Eerste boeren in Nederland
Manquette van een Bandkeramische nederzetting
Dwars door Europa ligt een brede strook vruchtbare grond, die löss wordt genoemd. De eerste Europese boeren legden daar hun akkers aan. Boeren die nieuwe landbouwgrond zochten, trokken via het lössgebied naar het Westen en bereikten omstreeks 5300 v.Chr. Elsloo, Stein, Sittard en Geleen.
Het volk van de Bandkeramiekers kwam oorspronkelijk uit het noordelijke deel van de Balkan, Hongarije wordt als bakermat van deze cultuur gezien. Zij waren een agrarisch ingesteld volk en hun gereedschappen waren van steen, vooral vuursteen was een belangrijke grondstof. Bij opgravingen zijn vele gebruiksvoorwerpen gevonden waaronder ook de specifieke aardewerken gebruiksvoorwerpen die versierd zijn met ingekraste bandstructuren (zie foto). Deze techniek heeft deze cultuur haar naam gegeven.
Vanaf de tijd van de Bandkermiek tot na de Middeleeuwen hebben de boeren van Nederland hun boerderijen (zie foto manquette) op min of meer dezelfde manier gebouwd. Ze trokken een skelet op van houten palen. De onderkanten van de palen werden in de grond ingegraven of geheid. Tussen de buitenste palen vlochten ze twijgen en dat vlechtwerk smeerden ze in met leem. Het dak dekten ze met riet of stro. Soms werden er gekloofde boomstammen gebruikt voor de muren of het dak. Het grootste huis gevonden in Stein was 7,5 m breed en 36 m lang, gemaakt van hout en vlechtwerk dat met leem bestreken werd.
Uit grondonderzoek is gebleken dat de patronen van donkere verkleuringen op de geelbruine leem de resten waren van hout en andere organische bouwmaterialen.
Op de plaatsen waar dorpen van de Bandkeramiekers hebben gelegen vinden wij sporen terug in de vorm van grondverkleuringen van de paalkuilen en van afvalkuilen die langs de huiswanden liggen. Met name in deze afvalkuilen is o.a stenen gereedschap en het met banden versierde aardewerk gevonden.

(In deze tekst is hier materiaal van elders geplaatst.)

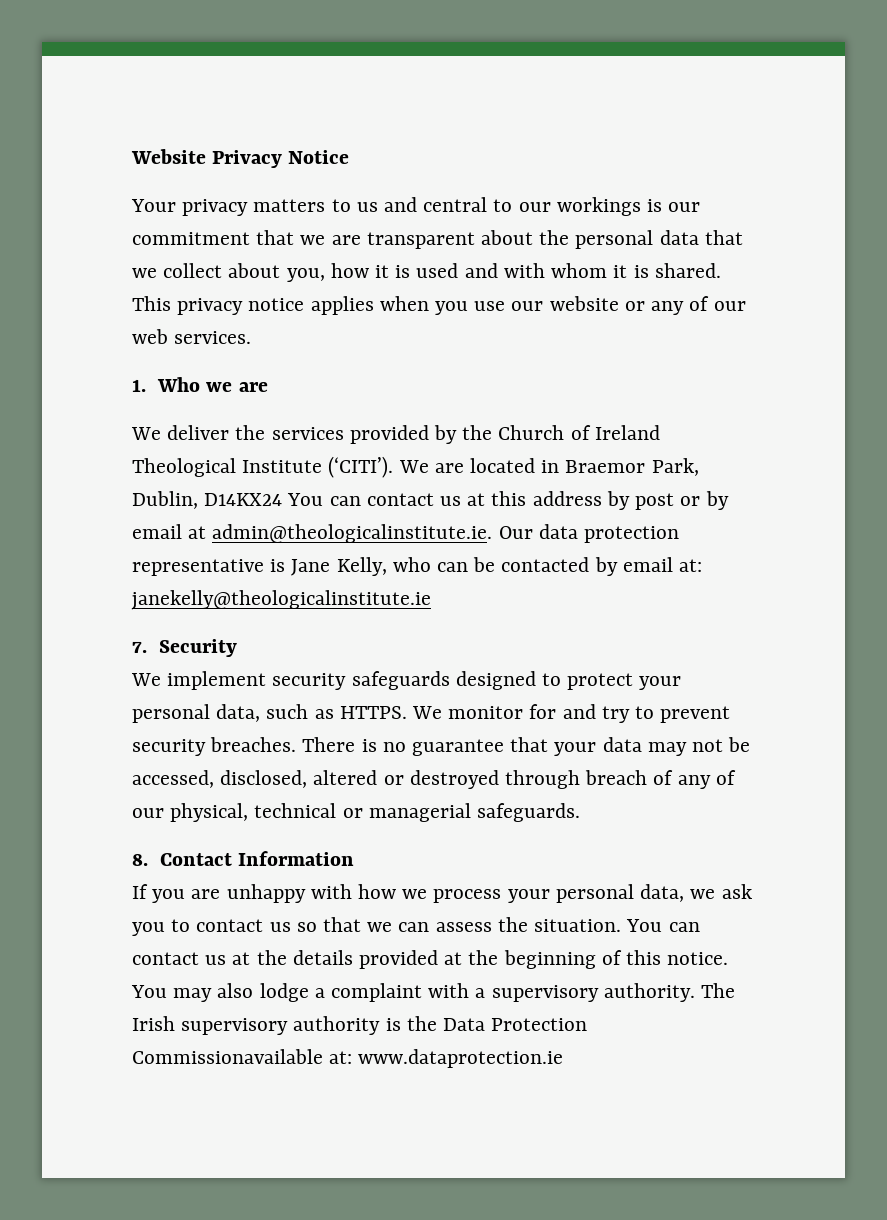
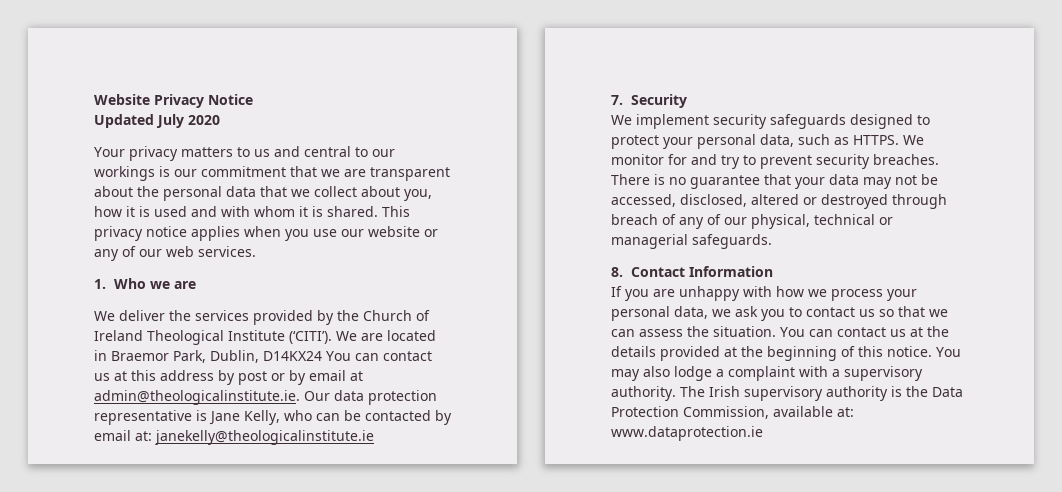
+ Updated July 2020
- The Irish supervisory authority is the Data Protection Commissionavailable at: www.dataprotection.ie
+ The Irish supervisory authority is the Data Protection Commission, available at: www.dataprotection.ie

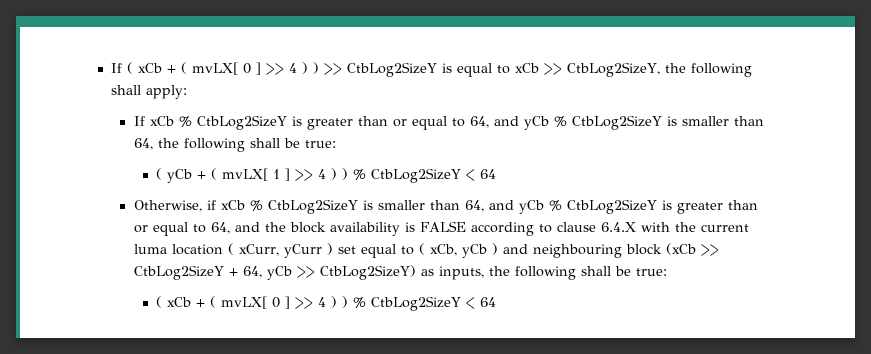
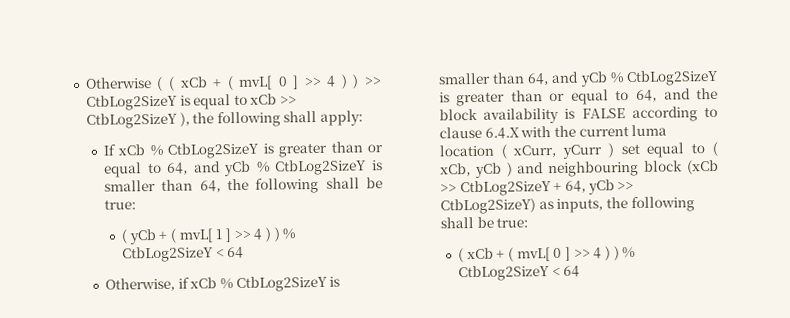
- If ( xCb + ( mvLX[ 0 ] >> 4 ) ) >> CtbLog2SizeY is equal to xCb >> CtbLog2SizeY, the following shall apply:
+ Otherwise ( ( xCb + ( mvL[ 0 ] >> 4 ) ) >> CtbLog2SizeY is equal to xCb >> CtbLog2SizeY ), the following shall apply:
- ( yCb + ( mvLX[ 1 ] >> 4 ) ) % CtbLog2SizeY < 64
+ ( yCb + ( mvL[ 1 ] >> 4 ) ) % CtbLog2SizeY < 64
- ( xCb + ( mvLX[ 0 ] >> 4 ) ) % CtbLog2SizeY < 64
+ ( xCb + ( mvL[ 0 ] >> 4 ) ) % CtbLog2SizeY < 64

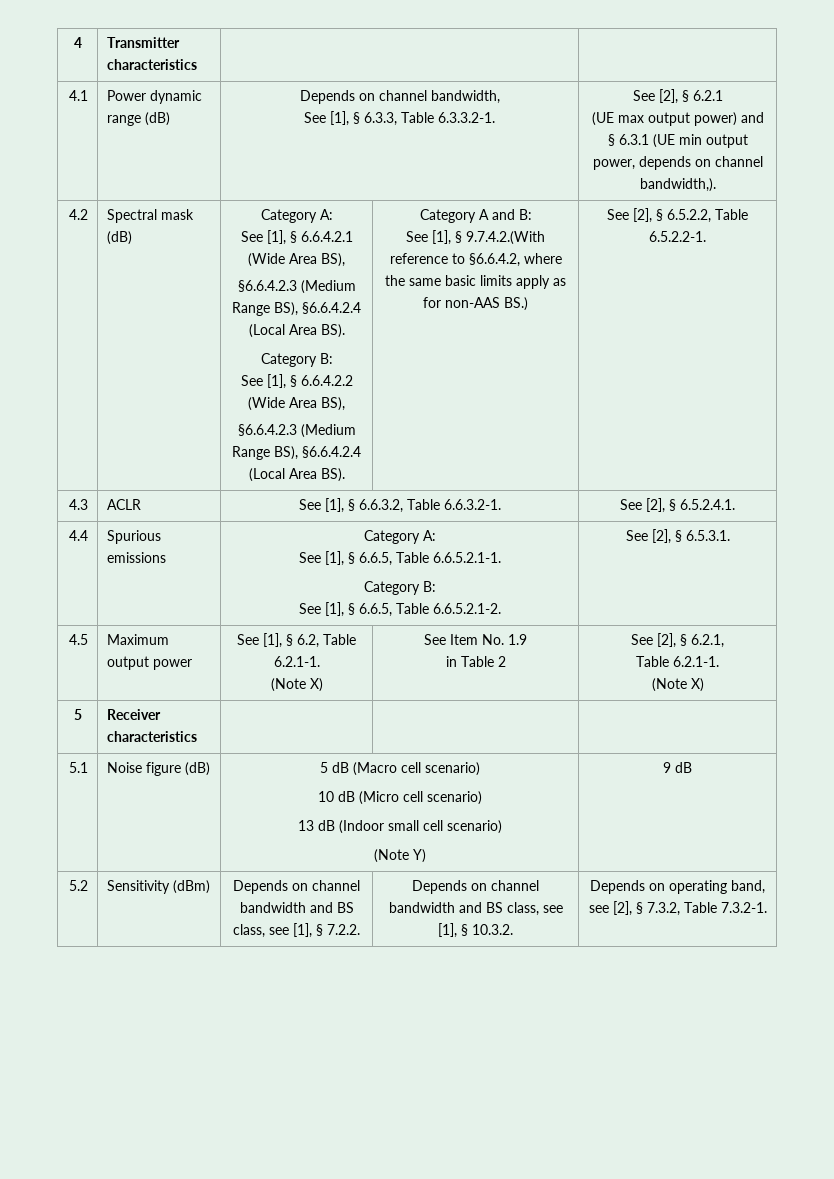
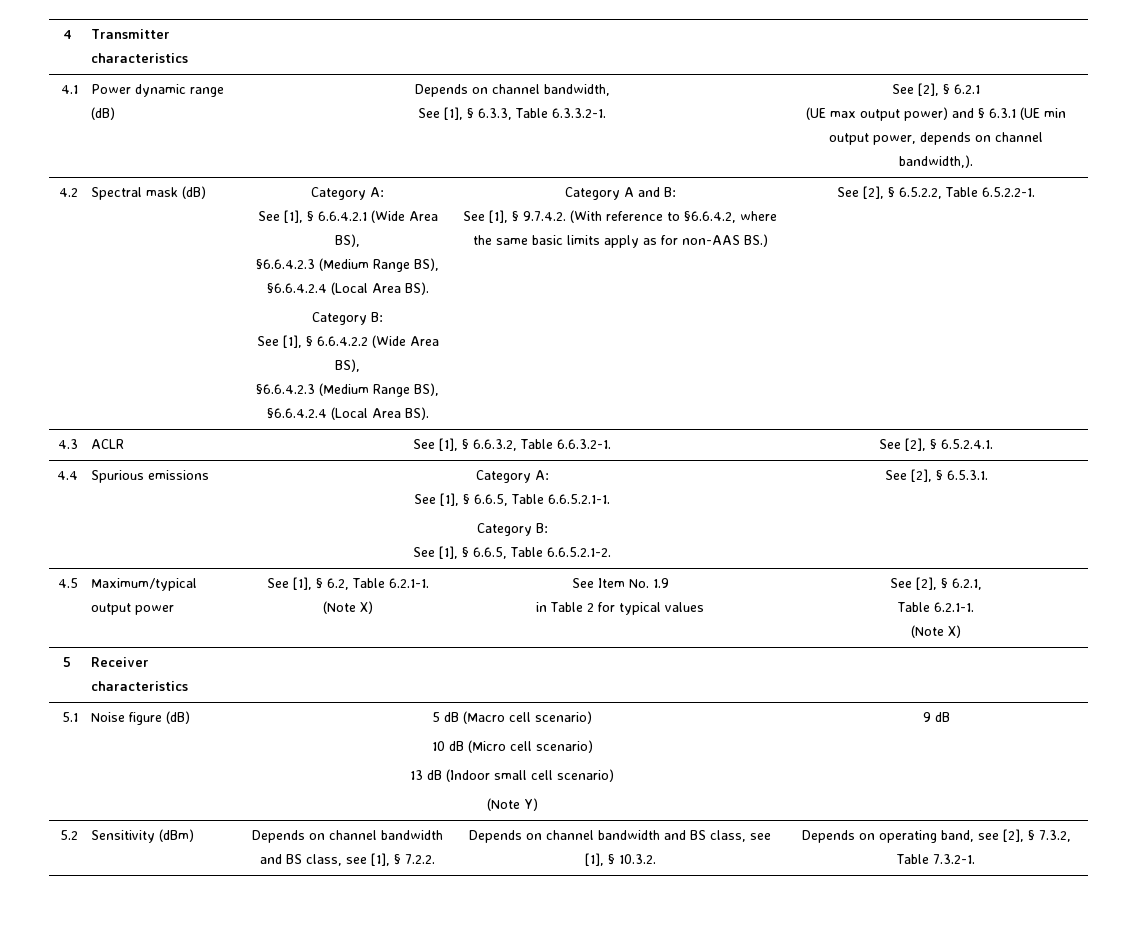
- See [1], § 9.7.4.2.(With reference to §6.6.4.2, where the same basic limits apply as for non-AAS BS.)
+ See [1], § 9.7.4.2. (With reference to §6.6.4.2, where the same basic limits apply as for non-AAS BS.)
- 4.5 | Maximum output power | See [1], § 6.2, Table 6.2.1-1.
+ 4.5 | Maximum/typical output power | See [1], § 6.2, Table 6.2.1-1.
  (Note X) | See Item No. 1.9
- in Table 2 | See [2], § 6.2.1,
+ in Table 2 for typical values | See [2], § 6.2.1,

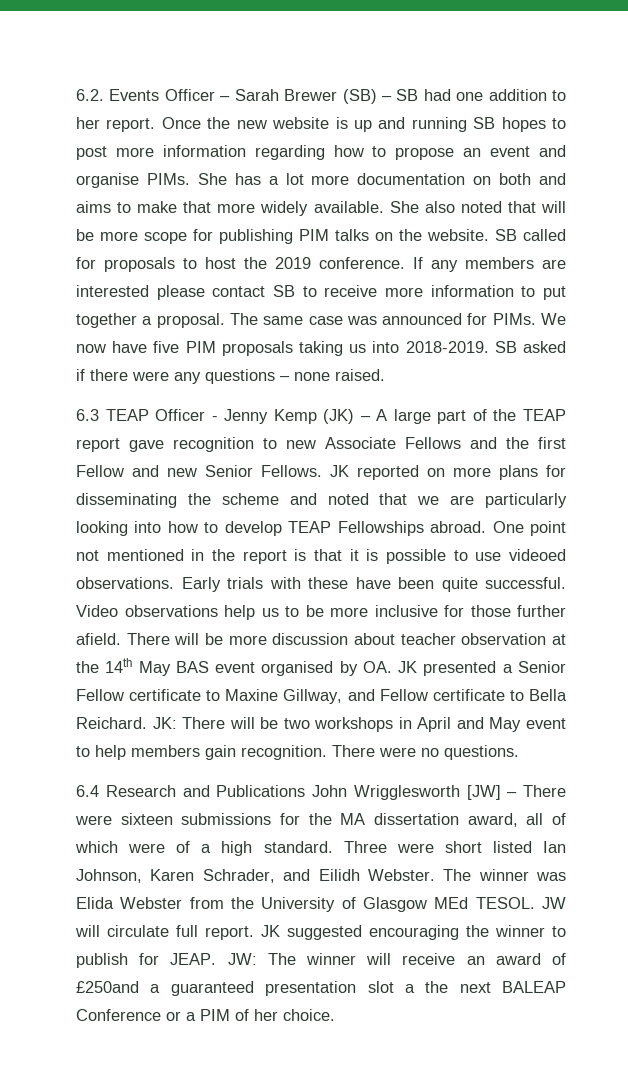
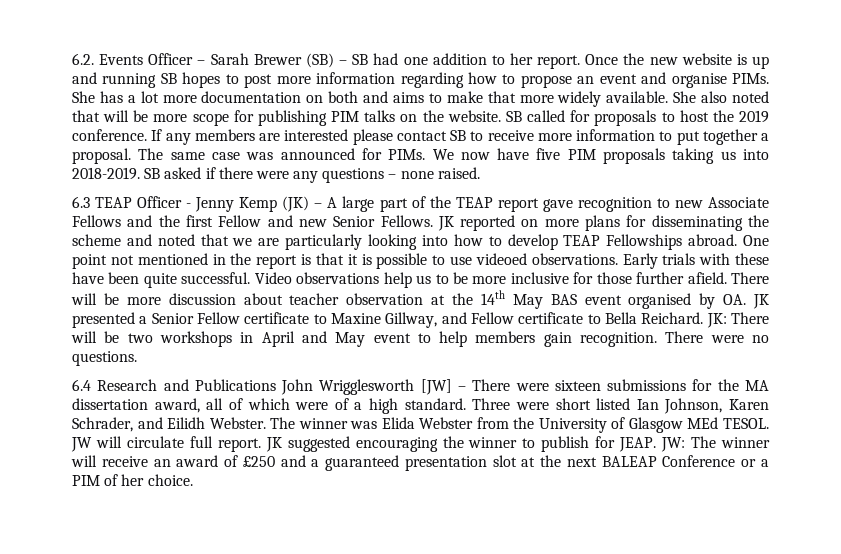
- JW: The winner will receive an award of £250and a guaranteed presentation slot a the next BALEAP Conference or a PIM of her choice.
+ JW: The winner will receive an award of £250 and a guaranteed presentation slot at the next BALEAP Conference or a PIM of her choice.

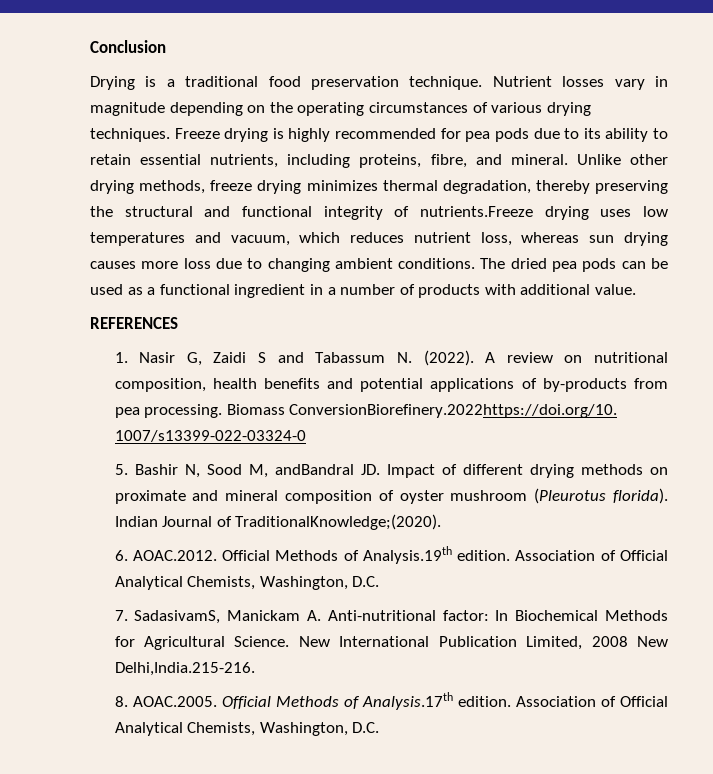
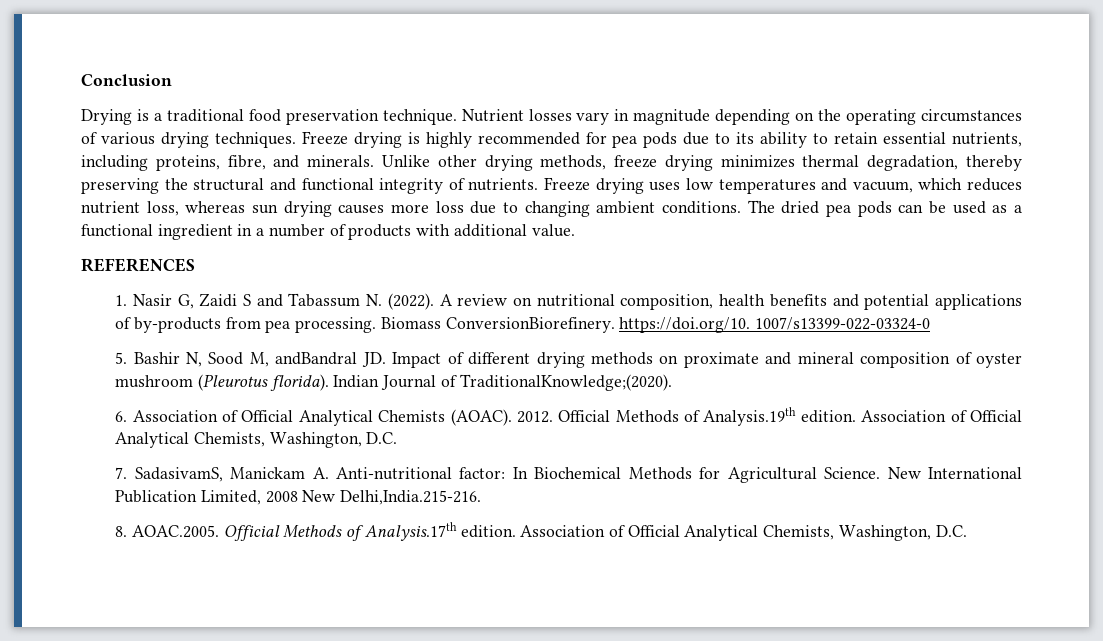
- Freeze drying is highly recommended for pea pods due to its ability to retain essential nutrients, including proteins, fibre, and mineral.
+ Freeze drying is highly recommended for pea pods due to its ability to retain essential nutrients, including proteins, fibre, and minerals.
- Unlike other drying methods, freeze drying minimizes thermal degradation, thereby preserving the structural and functional integrity of nutrients.Freeze drying uses low temperatures and vacuum, which reduces nutrient loss, whereas sun drying causes more loss due to changing ambient conditions.
+ Unlike other drying methods, freeze drying minimizes thermal degradation, thereby preserving the structural and functional integrity of nutrients. Freeze drying uses low temperatures and vacuum, which reduces nutrient loss, whereas sun drying causes more loss due to changing ambient conditions.
- Biomass ConversionBiorefinery.2022https://doi.org/10. 1007/s13399-022-03324-0
+ Biomass ConversionBiorefinery. https://doi.org/10. 1007/s13399-022-03324-0
- 6. AOAC.2012. Official Methods of Analysis.19th edition.
+ 6. Association of Official Analytical Chemists (AOAC). 2012. Official Methods of Analysis.19th edition.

Rondom de nederzettingen lagen de velden waarop voornamelijk granen werden verbouwd en in het dorp hielden ze runderen, schapen, geiten en varkens.Behalve de nederzettingen en woningen zijn er nog andere belangrijke grondsporen, namelijk de graven en begraafplaatsen. De bijgaven bestonden meestal uit aardewerk, doorgans bij het hoofd geplaatst, soms zelfs tot drie potten in een graf. Verder zijn onder meer wrijfstenen, maalstenen, vuurstenen gereedschappen, okerpoeder en dissels gevonden die u kunt bezichtigen in het museum.
Beroemd is de nederzetting aan de Koolweg in Elsloo, die voor ongeveer een derde is onderzocht en waar 95 boerderijen werden gevonden in de bijna drie hectare van de opgraving. De boerderijen stonden er niet allemaal tegelijkertijd. We denken aan vijf tot tie ervan per generatie. In hetzelfde Elsloo is uit de periode van de Bandkeramische cultuur een grafveld aangetroffen, in Limburg uniek, met meer dan honderd graven met gecremeerde of in slaaphouding ter ruste gelegde vrouwen, mannen en kinderen. Deze grafbijgiften zoals een versierde pot, een maalsteen, pijlspits en een dissel zijn te zien in het museum.
Grote Bandkeramische opgravingen zijn in Stein en Elsloo: Stein Kerkweg, Elsloo Koolweg met het bijbehorende grafveld en Elsloo-Sanderboutlaan.